After the Center for Biological Diversity petitioned for the Southern Plains bumblebee to be listed under the Endangered Species Act, the United States Fish and Wildlife Service announced that this bumblebee species might warrant protections.

The announcement will prompt a yearlong scientific assessment followed by a public comment period before a final decision is made.

“Southern Plains bumblebees have already disappeared from six states and desperately need Endangered Species Act protection to survive,” Jess Tyler, a Center for Biological Diversity entomologist and the petition author, said. “The Act has an incredible track record of keeping species from going extinct and putting them on the path to recovery.”

According to the Center’s petition, the once abundant Southern Plains bumblebee species, which inhabited 26 states and the southeastern Gulf coastal plain, is in decline and has disappeared from several states including Indiana, Maryland, Michigan, New Jersey, North Dakota and Ohio.

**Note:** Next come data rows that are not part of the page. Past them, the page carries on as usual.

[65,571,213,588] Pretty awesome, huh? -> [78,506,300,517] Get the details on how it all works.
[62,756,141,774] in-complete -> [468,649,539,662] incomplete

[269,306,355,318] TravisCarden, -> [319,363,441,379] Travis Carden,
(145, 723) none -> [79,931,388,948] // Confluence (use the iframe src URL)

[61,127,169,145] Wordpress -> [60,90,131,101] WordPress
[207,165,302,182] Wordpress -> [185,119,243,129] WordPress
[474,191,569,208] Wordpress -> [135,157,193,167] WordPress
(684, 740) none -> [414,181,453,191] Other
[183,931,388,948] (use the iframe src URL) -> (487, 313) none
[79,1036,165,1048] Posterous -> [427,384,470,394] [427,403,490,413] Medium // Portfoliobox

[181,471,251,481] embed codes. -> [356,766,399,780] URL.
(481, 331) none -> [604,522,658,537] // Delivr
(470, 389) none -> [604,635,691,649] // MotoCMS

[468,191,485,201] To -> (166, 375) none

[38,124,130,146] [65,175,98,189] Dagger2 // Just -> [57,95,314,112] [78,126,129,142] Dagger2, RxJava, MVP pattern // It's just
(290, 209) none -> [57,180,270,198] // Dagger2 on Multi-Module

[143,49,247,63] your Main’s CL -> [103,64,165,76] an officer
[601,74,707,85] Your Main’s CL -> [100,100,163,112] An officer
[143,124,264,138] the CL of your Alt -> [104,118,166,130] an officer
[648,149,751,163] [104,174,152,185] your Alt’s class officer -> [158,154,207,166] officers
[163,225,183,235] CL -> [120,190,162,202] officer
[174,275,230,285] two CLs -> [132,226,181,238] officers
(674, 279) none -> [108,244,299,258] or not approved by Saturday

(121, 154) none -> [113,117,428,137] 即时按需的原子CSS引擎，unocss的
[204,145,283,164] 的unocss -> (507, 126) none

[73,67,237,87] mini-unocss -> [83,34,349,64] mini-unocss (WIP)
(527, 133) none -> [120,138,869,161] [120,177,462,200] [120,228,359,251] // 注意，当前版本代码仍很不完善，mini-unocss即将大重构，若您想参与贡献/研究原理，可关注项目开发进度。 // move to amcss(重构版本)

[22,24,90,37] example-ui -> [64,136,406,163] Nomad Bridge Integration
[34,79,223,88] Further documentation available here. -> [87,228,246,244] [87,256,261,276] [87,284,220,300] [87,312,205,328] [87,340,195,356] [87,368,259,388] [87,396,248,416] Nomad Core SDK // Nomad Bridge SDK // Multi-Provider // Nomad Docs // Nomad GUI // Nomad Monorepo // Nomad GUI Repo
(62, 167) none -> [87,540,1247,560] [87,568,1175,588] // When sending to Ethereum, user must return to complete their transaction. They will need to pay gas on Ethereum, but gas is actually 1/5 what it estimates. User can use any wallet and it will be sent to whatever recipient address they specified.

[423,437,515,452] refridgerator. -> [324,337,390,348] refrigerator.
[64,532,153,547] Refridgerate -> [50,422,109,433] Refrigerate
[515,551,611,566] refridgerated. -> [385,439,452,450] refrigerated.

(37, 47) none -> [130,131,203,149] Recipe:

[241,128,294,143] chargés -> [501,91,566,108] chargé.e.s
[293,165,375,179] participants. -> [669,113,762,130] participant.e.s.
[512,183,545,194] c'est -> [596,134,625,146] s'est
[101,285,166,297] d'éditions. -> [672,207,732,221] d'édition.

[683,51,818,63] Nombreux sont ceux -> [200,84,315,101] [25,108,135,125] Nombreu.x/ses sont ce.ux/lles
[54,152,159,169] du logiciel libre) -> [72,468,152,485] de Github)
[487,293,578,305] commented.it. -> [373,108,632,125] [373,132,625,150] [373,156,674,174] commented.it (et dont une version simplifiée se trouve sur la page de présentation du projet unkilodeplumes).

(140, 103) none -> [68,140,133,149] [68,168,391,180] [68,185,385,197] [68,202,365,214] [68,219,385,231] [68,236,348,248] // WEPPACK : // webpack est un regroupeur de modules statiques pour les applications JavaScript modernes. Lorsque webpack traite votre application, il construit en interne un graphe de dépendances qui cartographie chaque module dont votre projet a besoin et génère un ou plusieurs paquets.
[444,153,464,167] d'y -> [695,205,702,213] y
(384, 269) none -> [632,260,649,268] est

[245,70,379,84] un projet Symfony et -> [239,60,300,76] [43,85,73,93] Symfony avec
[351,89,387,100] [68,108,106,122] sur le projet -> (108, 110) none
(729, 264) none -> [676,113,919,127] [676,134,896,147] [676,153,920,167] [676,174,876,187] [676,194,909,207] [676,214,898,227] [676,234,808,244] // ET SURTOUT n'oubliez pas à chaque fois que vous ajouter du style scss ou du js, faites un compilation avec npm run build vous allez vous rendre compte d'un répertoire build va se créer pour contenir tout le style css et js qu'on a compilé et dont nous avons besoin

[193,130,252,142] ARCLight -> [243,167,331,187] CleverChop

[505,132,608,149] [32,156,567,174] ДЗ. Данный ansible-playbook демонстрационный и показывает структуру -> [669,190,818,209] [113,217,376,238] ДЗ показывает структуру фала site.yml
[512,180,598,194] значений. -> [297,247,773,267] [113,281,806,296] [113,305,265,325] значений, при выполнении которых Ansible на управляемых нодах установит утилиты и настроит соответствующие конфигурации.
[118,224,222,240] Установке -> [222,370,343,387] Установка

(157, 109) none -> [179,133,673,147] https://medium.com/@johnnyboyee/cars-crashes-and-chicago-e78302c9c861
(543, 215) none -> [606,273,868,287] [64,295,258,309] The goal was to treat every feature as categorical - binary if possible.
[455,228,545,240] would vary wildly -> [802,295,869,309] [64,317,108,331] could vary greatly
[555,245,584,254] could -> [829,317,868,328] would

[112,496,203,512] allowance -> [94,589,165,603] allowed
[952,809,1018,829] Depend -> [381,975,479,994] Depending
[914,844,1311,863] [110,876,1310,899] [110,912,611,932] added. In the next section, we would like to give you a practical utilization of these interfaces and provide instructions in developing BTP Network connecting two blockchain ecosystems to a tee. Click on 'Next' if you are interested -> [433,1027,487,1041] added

Multiple threats have caused the populations to nearly half including conversion to crops, heavy grazing and pesticides. The destruction of the bumblebee’s grassland habitat and its limited nutrition from diverse pollen and nectar sources pose a grave threat, scientists said. Increased use of pesticides have reduced the species survival rates, while harming the bees’ immune systems and hindering reproduction, according to a press release.

Currently, Franklin’s bumblebee and the rusty patched bumblebee are the only two species of bumblebees listed as endangered under the Endangered Species Act.

“[W]e announce that we are initiating status reviews of these species to determine whether the petitioned actions are warranted,” the U.S. Fish and Wildlife Service said. “To ensure that the status reviews are comprehensive, we request scientific and commercial data and other information regarding the species and factors that may affect their status. Based on the status reviews, we will issue 12-month petition findings, which will address whether or not the petitioned actions are warranted in accordance with the Act.”